Most equity markets managed to finish the week in positive territory as of 8am London time, with the US stock market recording the first back-to-back monthly gains since mid-2021, with a sharp rally on the last day of November. The start of the week was marked by volatility especially in Chinese and Asian markets, as protests broke out in cities across China against the government’s continued strict Coronavirus lockdowns. However, equities rebounded strongly on Wednesday, led by the US, after Federal Reserve (Fed) Chair Jay Powell suggested it may be appropriate to slow the pace of interest rates rises.
After a series of 0.75% interest rate increases, Powell suggested the central bank could raise rates by 0.50% instead and that there could be a path to a soft landing, if labour markets cool without the economy entering a recession.
As of Friday, 8am London time, the US finished up by 1.28% with the US technology sector strengthening even higher by 2.28%. Returns in the UK and Europe were more modest, with both markets rising 0.96% and 0.73% respectively. Asian equities also rebounded by the end of the week on signals that the Chinese government was willing to ease lockdowns to appease the public. The Shanghai index finished the week up 1.76%, whilst the Hong Kong index rallied remarkably by 6.44%. Japan was an outlier, falling by 3.17%, as the export heavy index was weighed down by a stronger Yen.
Following Jay Powell’s remarks and a shift in market expectations over Fed rate rises, the US dollar weakened against its peers. The DXY, the measure of the dollar against a basket of major currencies fell 1.2%. Since September the dollar has weakened 8%. Inflation data out of the US on Thursday also contributed to the currency weakness with the Fed’s preferred measure of inflation, the US Core personal consumption expenditures index, rising by 0.2% in October, lower than the expected 0.3% rise. As of Friday, investors have turned their focus on the US jobs numbers which will be released today. Economists are expecting US non-farm payrolls to increase by 200,000, a decline from October’s reading of 261,000.

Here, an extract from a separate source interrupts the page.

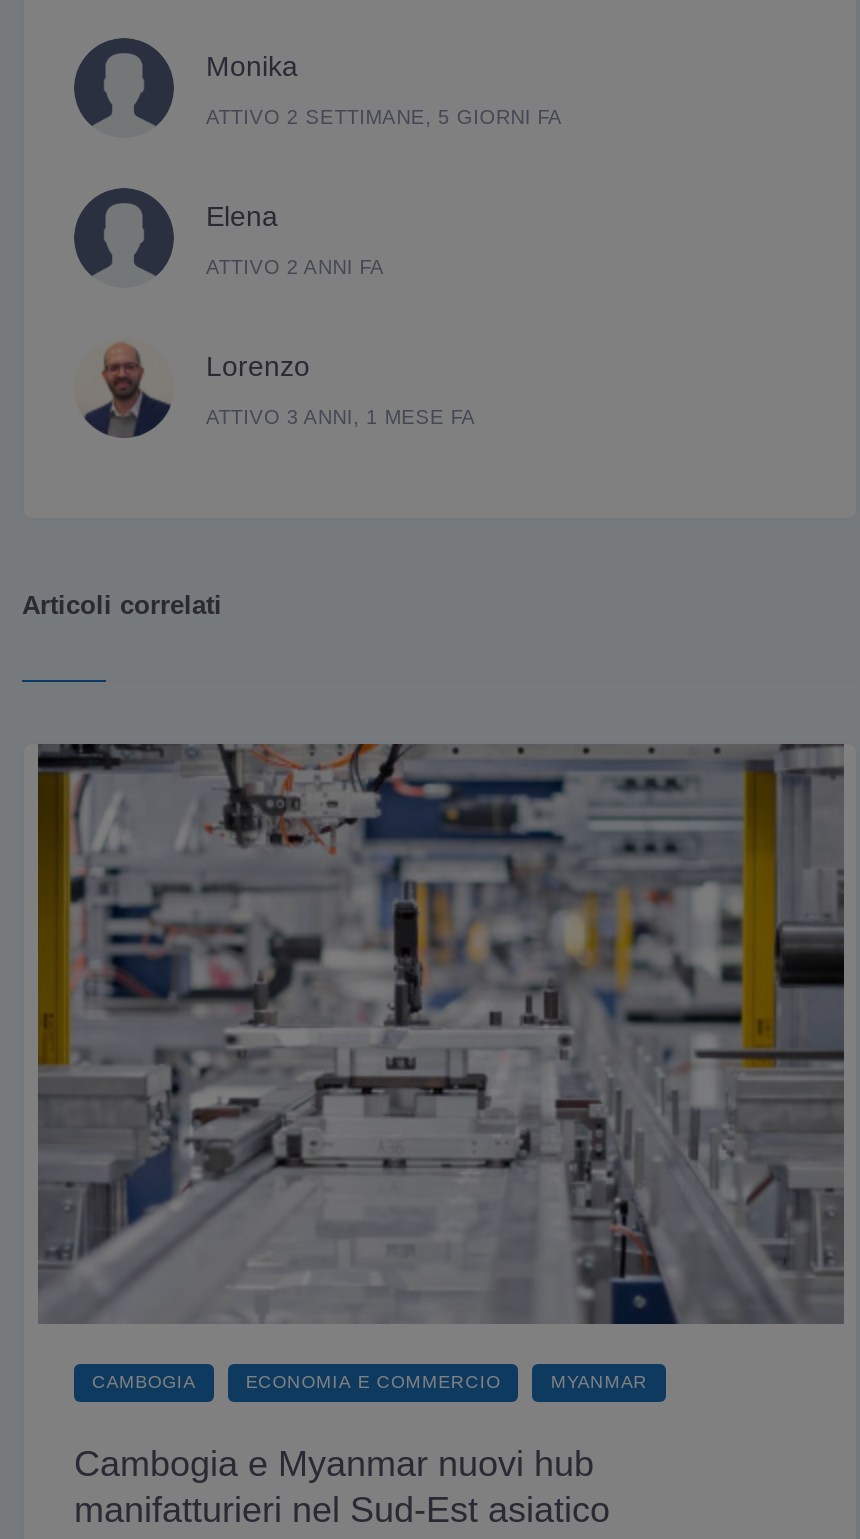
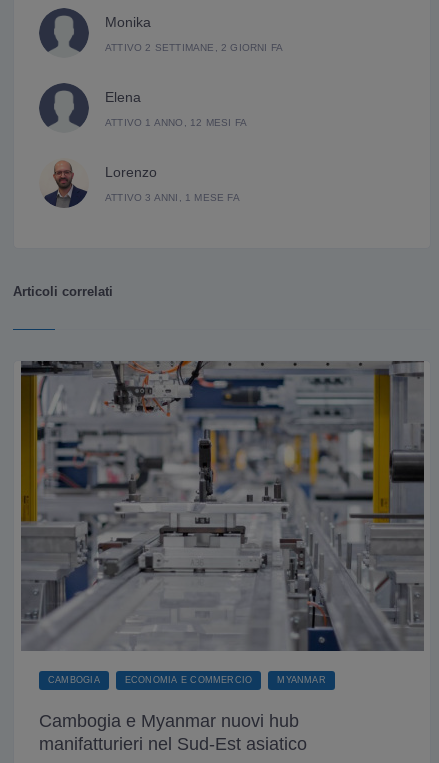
- ATTIVO 2 SETTIMANE, 5 GIORNI FA
+ ATTIVO 2 SETTIMANE, 2 GIORNI FA

- ATTIVO 2 ANNI FA
+ ATTIVO 1 ANNO, 12 MESI FA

Major government bonds also strengthened on the back of Powell’s dovish comments. The benchmark 10-year US treasury yield (which moves inversely to the bond’s price) declined by 15 basis points to trade at 3.5%. Whilst the yield on the more interest rate sensitive 2-year US Treasury, declined by 19 basis points to 4.25%. Meanwhile, benchmark 10-year German bund yields and UK Gilts finished the week trading at 1.8% and 3.1% respectively.
With news that some Chinese cities are relaxing their Covid measures, hope of higher oil demand pushed Brent crude oil prices higher by 3.81% to $86.82 per barrel as of Friday 8am London time. The WTI crude price rose by 6.67% over the week. Oil prices were also supported by reports that the US administration may pause sales from its strategic petroleum reserve.